If you add the exclusive technology and you cut out the people, profits go through the roof. Do you think Uber wants to keep paying out 70% of each ride to a driver? They'd rather buy more expensive cars (servers) and have less humans in the mix over time. Humans take things like vacations and make the wrong decisions at a non-miniscule rate.


Probably the operational expertise in efficiently getting cars to pick up and drop off people at arbitrary points throughout a city. They're building that expertise right now with human drivers.


Organizing human operators and delegating machines are expertise that have almost zero in common.


I'm referring to logistics. I have 3 cars available and a set of 5 passengers, their coordinates, and their destination coordinates. How do I efficiently deliver these 5 passengers that minimizes their wait time and travel distance?

Please explain how it makes a difference whether humans are operating the vehicles or whether they are self driving. In either case a larger network is making the pickup, dropoff and navigation decisions, not the driver.


I humbly propose that if you have perfect agents, picking up 5 people with 3 cars is an incredibly simple problem.

It's only difficult because Uber has to deal with humans - will their cell phone be charged? Will they hear the notification on their phones? What if they forgot to indicate that they've taken the rest of the day off? What if they claim to be available but are actually in the restroom at a fast food restaurant? It's supposed to be a 6 minute drive but what if they make a wrong turn? What if they glance quickly at the map of where they're supposed to go but saw it wrong, then muted the turn-by-turn so they could blast some daft punk? Working with human agents is hard.

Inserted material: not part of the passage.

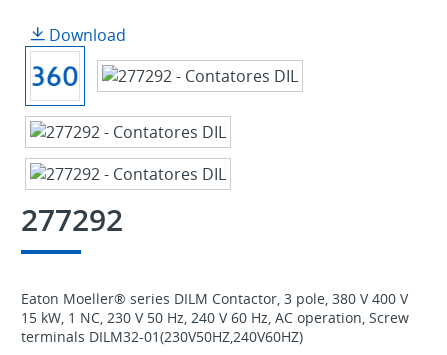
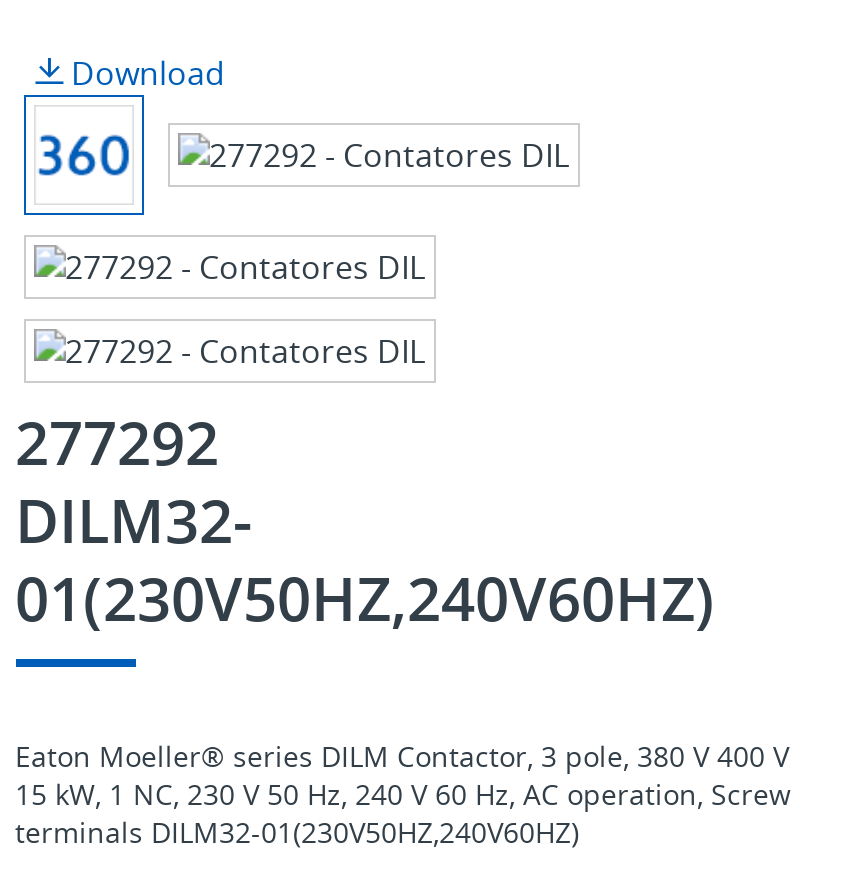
+ DILM32-
+ 01(230V50HZ,240V60HZ)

If you have always-online self-driving cars, then you've already done the hard part. Directing them where to go is trivial.


Since when was traveling salesman trivial?

I'm only using 5 people with 3 cars as an example. In reality it's hundreds upon hundreds of people and proportionally fewer cars. I understand there are challenges with dealing with humans that will disappear when we switch to robots, but I can't see the API changing very much. The concept of a vehicle network, customers, app, doing clever things to anticipate traffic and customer desires on certain days, all of these things take (I would imagine) years to understand and optimize.

Your claim that operating such a network with humans versus robots, on a logistical (API) level, have "almost zero in common" is rather brash.


Travelling salesman isn't that hard when you 1) scale it down and 2) add in a load of constraints.

Also, the travelling salesman problem is hard because you're looking for the best solution not a good solution. A good one is pretty easy.